>>

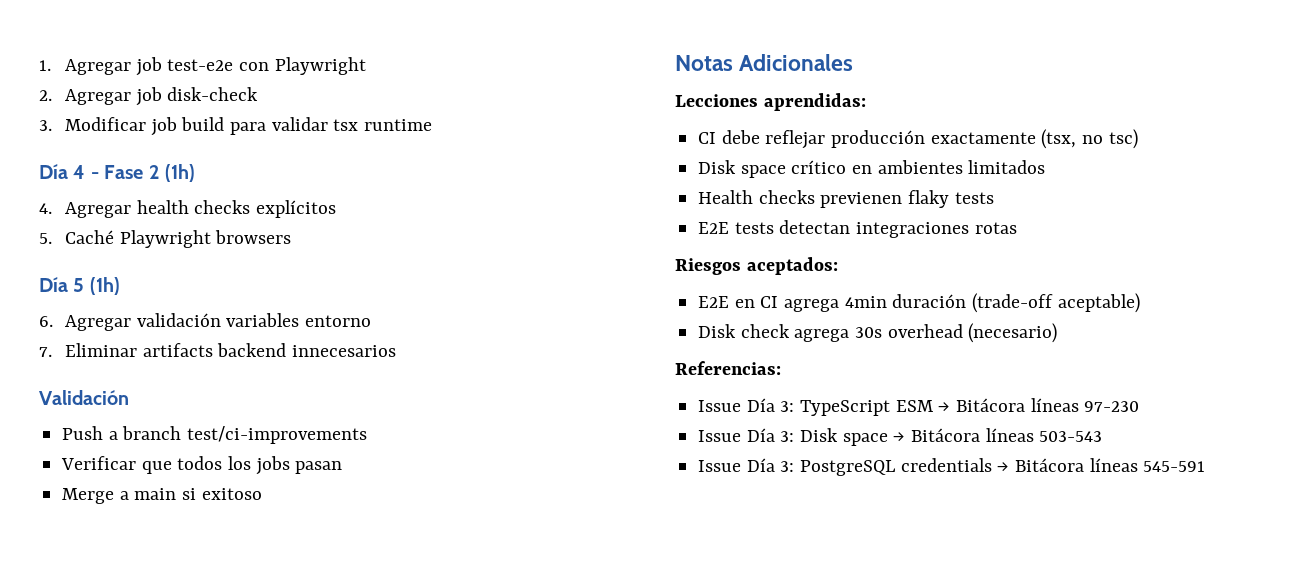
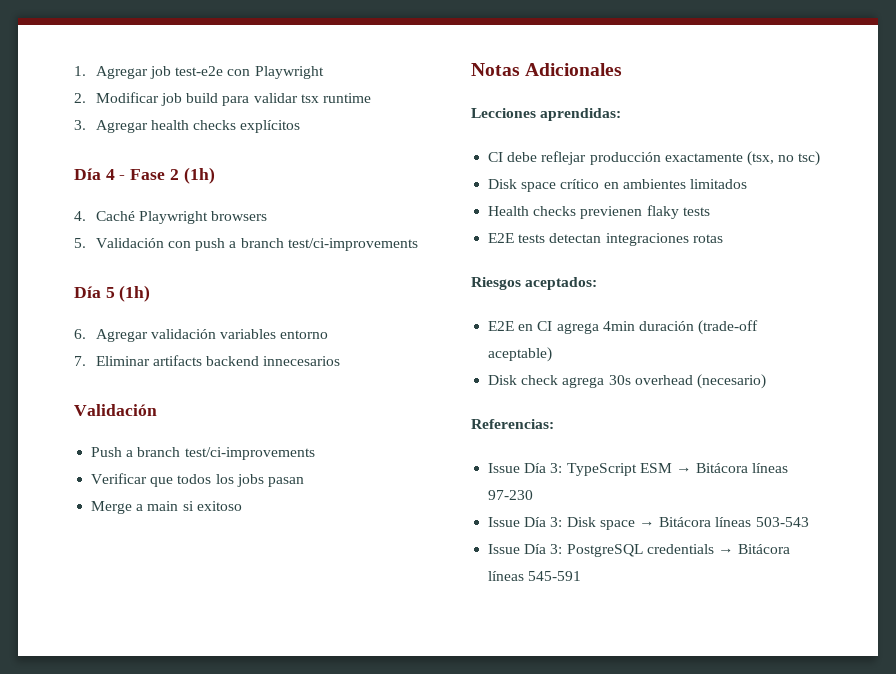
- 2. Agregar job disk-check
- 3. Modificar job build para validar tsx runtime
+ 2. Modificar job build para validar tsx runtime
+ 3. Agregar health checks explícitos
- 4. Agregar health checks explícitos
- 5. Caché Playwright browsers
+ 4. Caché Playwright browsers
+ 5. Validación con push a branch test/ci-improvements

<<

## Task
Please reproduce the entries from above exactly; images are not part of the copy.

## Task response
- 2. Agregar job disk-check
- 3. Modificar job build para validar tsx runtime
+ 2. Modificar job build para validar tsx runtime
+ 3. Agregar health checks explícitos
- 4. Agregar health checks explícitos
- 5. Caché Playwright browsers
+ 4. Caché Playwright browsers
+ 5. Validación con push a branch test/ci-improvements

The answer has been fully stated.